Рассказы Зон-Ретеля – эхо того восхищения, которое выражал, пожалуй, самый знаменитый немец, путешествовавший по Италии. «Я вижу у этого народа самую живую и остроумную промышленность, направленную не на то, чтобы обогатиться, а на то, чтобы жить без забот»[107], – писал Гёте о неаполитанцах в своем «Итальянском путешествии». Зон-Ретель, воспитанник промышленника, в двадцатые годы помог этим словам о «странной» промышленности превратиться в настоящую концепцию. Вещи становятся волшебными именно потому, что они сломаны либо вырваны из предписанного им контекста. Именно то, что вызывает недовольство Лукача, а именно отчуждение через овеществление, является условием удачного возникновения чего-то нового: «Например, в этом городе самые сложные технические приспособления соединяются ради простейших, но не виданных ранее действий»[108], – писал Зон-Ретель. Таким образом отчужденным вещам, этому лобному месту, придается способность сбросить с себя отчужденность, профанность. При этом не теряется ни грана трансцендентности. Она прячется внутри отчужденных вещей. В своей работе «Идеал сломанного» Зон-Ретель рассказывает, как очень профанная вещь, а именно лампочка «Осрам», становится частью праздника, неотъемлемой частью «неаполитанской иконы и вместе со сверкающим нимбом Мадонны вызывает в душах благоговейный трепет»[109].

Неаполь – идеальное место, чтобы дописать здесь книгу о барочной драме. Построение книги основано на том же механизме: переходе профанного в трансцендентное. Процитированная ранее фраза о тотальной взаимозаменяемости была только первой половиной диалектики аллегорического принципа значений. Из следующей фразы становится понятно, что уже в самом диагнозе заключено и лечение: все «атрибуты значения» именно через свое «отношение к другому атрибуту приобретают силу <…>, которая показывает нам их несоразмерность сути профанных вещей и поднимает на более высокий уровень, может даже сакрализировать их»[110]. «Не существует барочной эсхатологии», – пишет Беньямин. А заканчивается фраза так: «именно поэтому существует механизм, концентрирующий и экзальтирующий все рожденное на земле перед тем, как его ждет конец»[111]. В конце книги о драмах Беньямин инсценирует превращение накопленной мертвой субстанции и пустой земной породы в благодатное божественное спасение. И неслучайно эссе о Неаполе начинается с падшего, изгнанного священника, который при первой же возможности снова заступает на свой благословенный пост.

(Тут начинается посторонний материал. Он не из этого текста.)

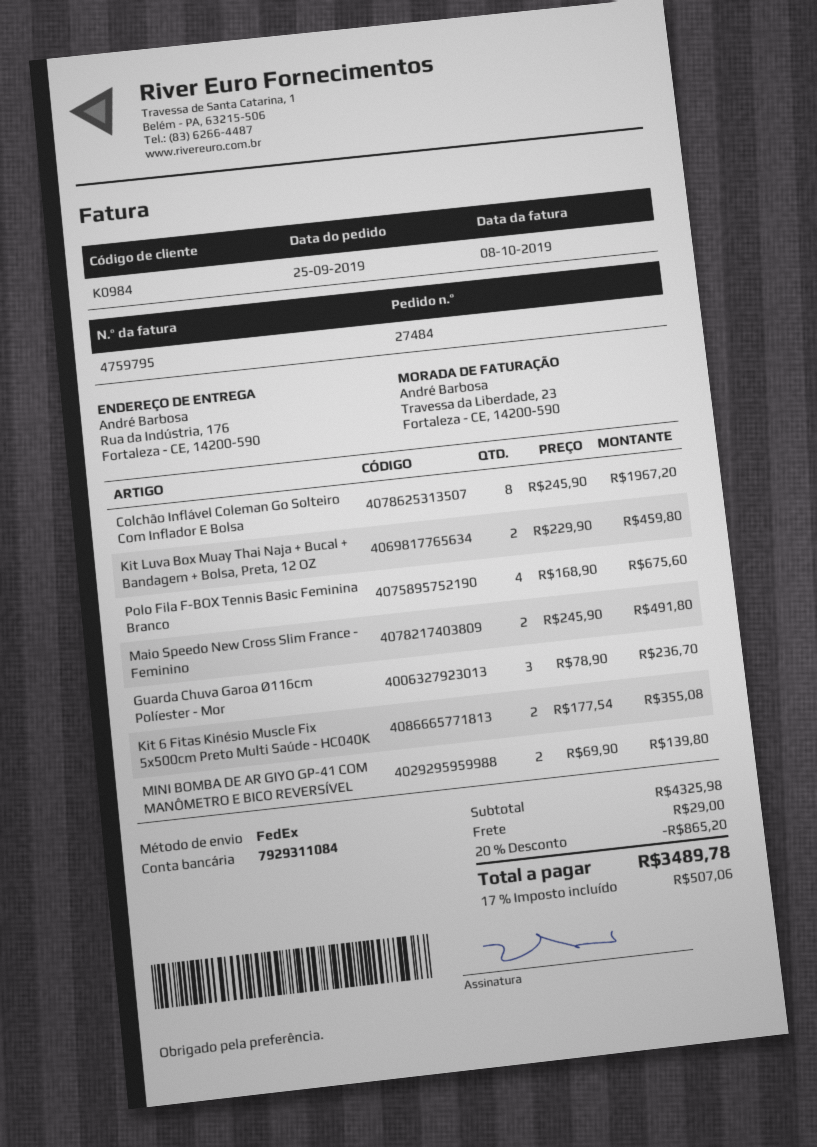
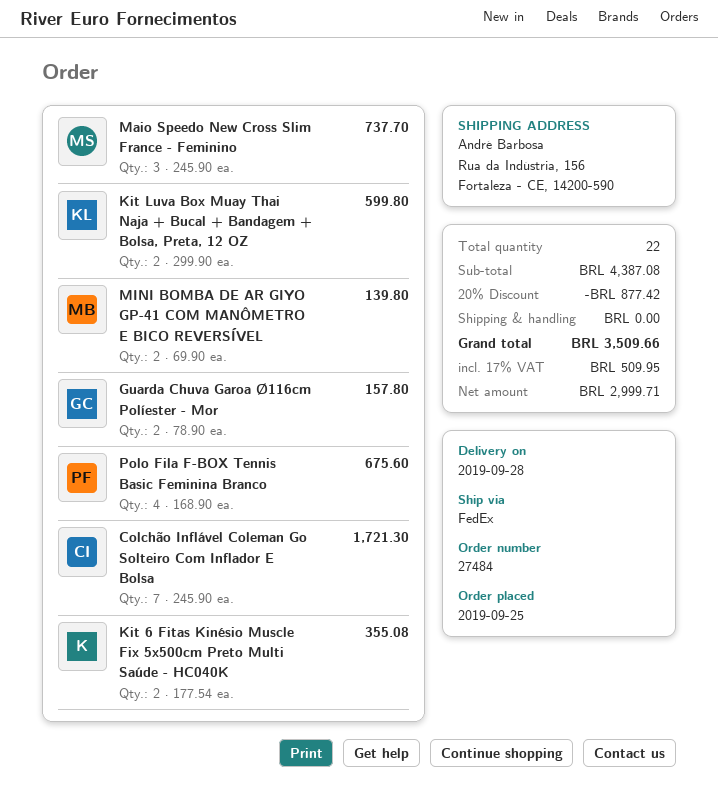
ship to: Rua da Indústria, 176, Fortaleza - CE, 14200-590 -> Rua da Indústria, 156, Fortaleza - CE, 14200-590
Colchão Inflável Coleman Go Solteiro Com Inflador E Bolsa: 8 x 245.90 = 1967.20 -> 7 x 245.90 = 1721.30
Kit Luva Box Muay Thai Naja + Bucal + Bandagem + Bolsa, Preta, 12 OZ: 2 x 229.90 = 459.80 -> 2 x 299.90 = 599.80
Maio Speedo New Cross Slim France - Feminino: 2 x 245.90 = 491.80 -> 3 x 245.90 = 737.70
Guarda Chuva Garoa Ø116cm Políester - Mor: 3 x 78.90 = 236.70 -> 2 x 78.90 = 157.80
subtotal: 4325.98 -> 4387.08
discount: 20% = 865.20 -> 20% = 877.42
shipping: 29.00 -> 0.00
tax: 17% = 507.06 -> 17% = 509.95
total: 3489.78 -> 3509.66

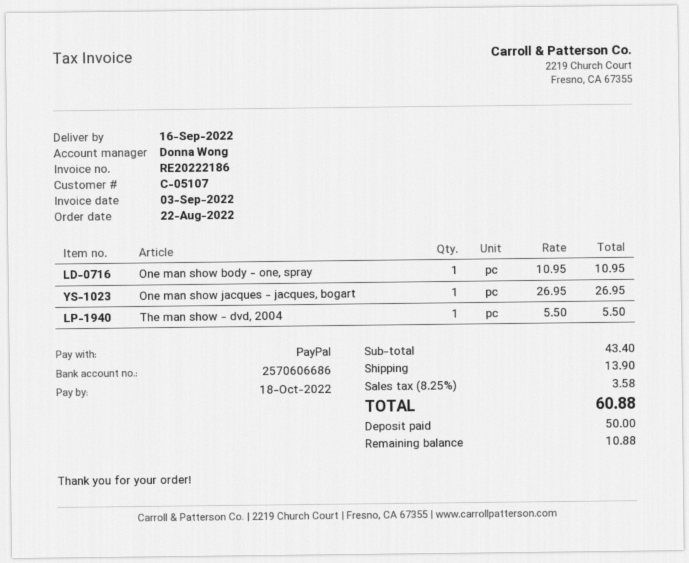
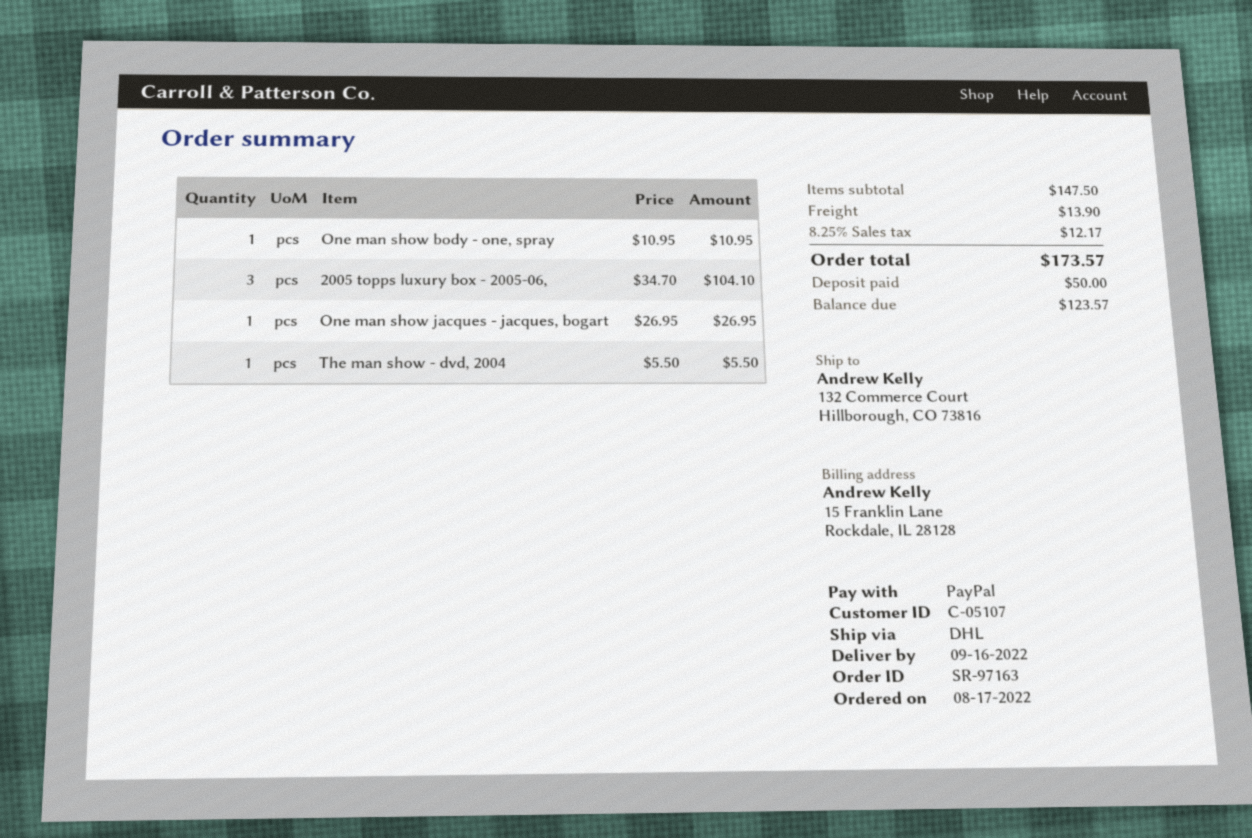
order date: 2022-08-22 -> 2022-08-17
2005 topps luxury box - 2005-06,: none -> 3 x 34.70 = 104.10
subtotal: 43.40 -> 147.50
tax: 8.25% = 3.58 -> 8.25% = 12.17
total: 60.88 -> 173.57
balance: 10.88 -> 123.57

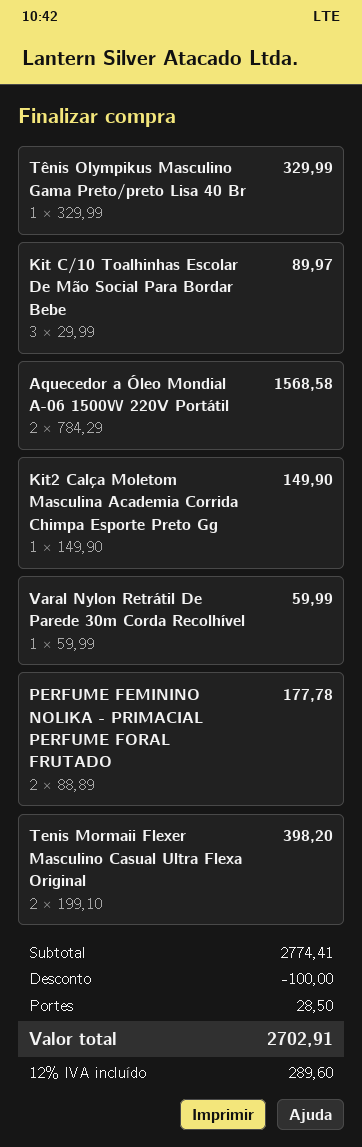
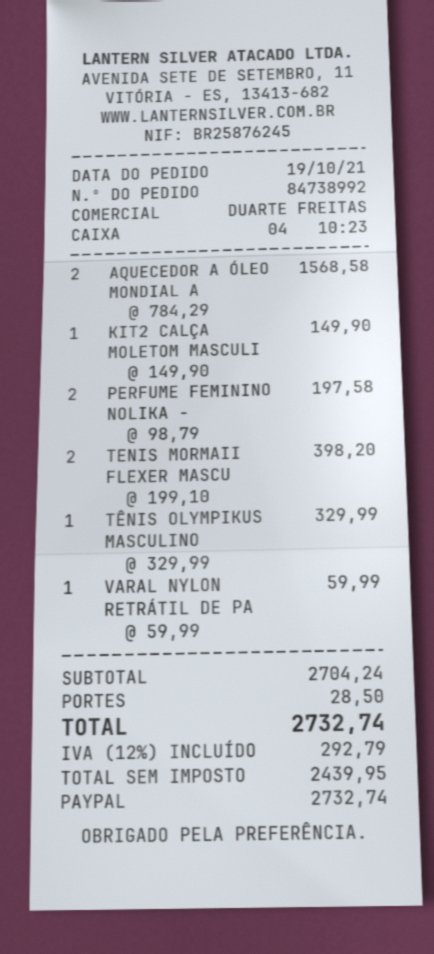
Kit C/10 Toalhinhas Escolar De Mão Social Para Bordar Bebe: 3 x 29.99 = 89.97 -> none
PERFUME FEMININO NOLIKA - PRIMACIAL PERFUME FORAL FRUTADO: 2 x 88.89 = 177.78 -> 2 x 98.79 = 197.58
subtotal: 2774.41 -> 2704.24
discount: 100.00 -> none
tax: 12% = 289.60 -> 12% = 292.79
total: 2702.91 -> 2732.74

Лобное место Лукача было метафорой мира, заполненного мертвыми вещами, которыми субъект больше не может воспользоваться. Этот всеохватывающий структурный принцип перекочевал и в эссе о Неаполе. Потому что центральное его понятие, пористость, является вариантом «овеществления» как диагноза – только в позитивном ракурсе. Ничто больше не является самим собой, все взаимозаменяемо и может означать что угодно иное – в южно-итальянском климате это звучит как предопределение к пористости: «Здесь избегают всего определенного, оформленного. Кажется, что любая ситуация не задумана таковой навсегда, ни один образ не утверждает себя “именно так и никак иначе”»[112]. Аллегорическая диалектика делает профанному инъекцию мессианской энергии. И именно поры позволяют создать пространство, полное витальности, неожиданностей и интереса к деталям. Уволенный священник может снова благословлять прихожан, праздники вторгаются в профанные будни, смешивается личная и общественная жизнь. Из-за того, что все и вся должно меняться, наблюдается мощный «процесс взаимопроникновения <…>»[113], категория нехватки превращается в категорию полноты. С учетом огромной востребованности Беньямина в эпоху постмодерна кажется довольно удивительным, что никто не ухватился за понятие пористости и не использовал его для своих концепций. Ведь, казалось бы, этому понятию самой судьбой уготовано «изрешетить» романтические и идеологические фантазии о некоей изначальной целостности и гармонии, причем не теряя выразительной силы, а даже усиливая ее благодаря спутыванию всех описательных схем.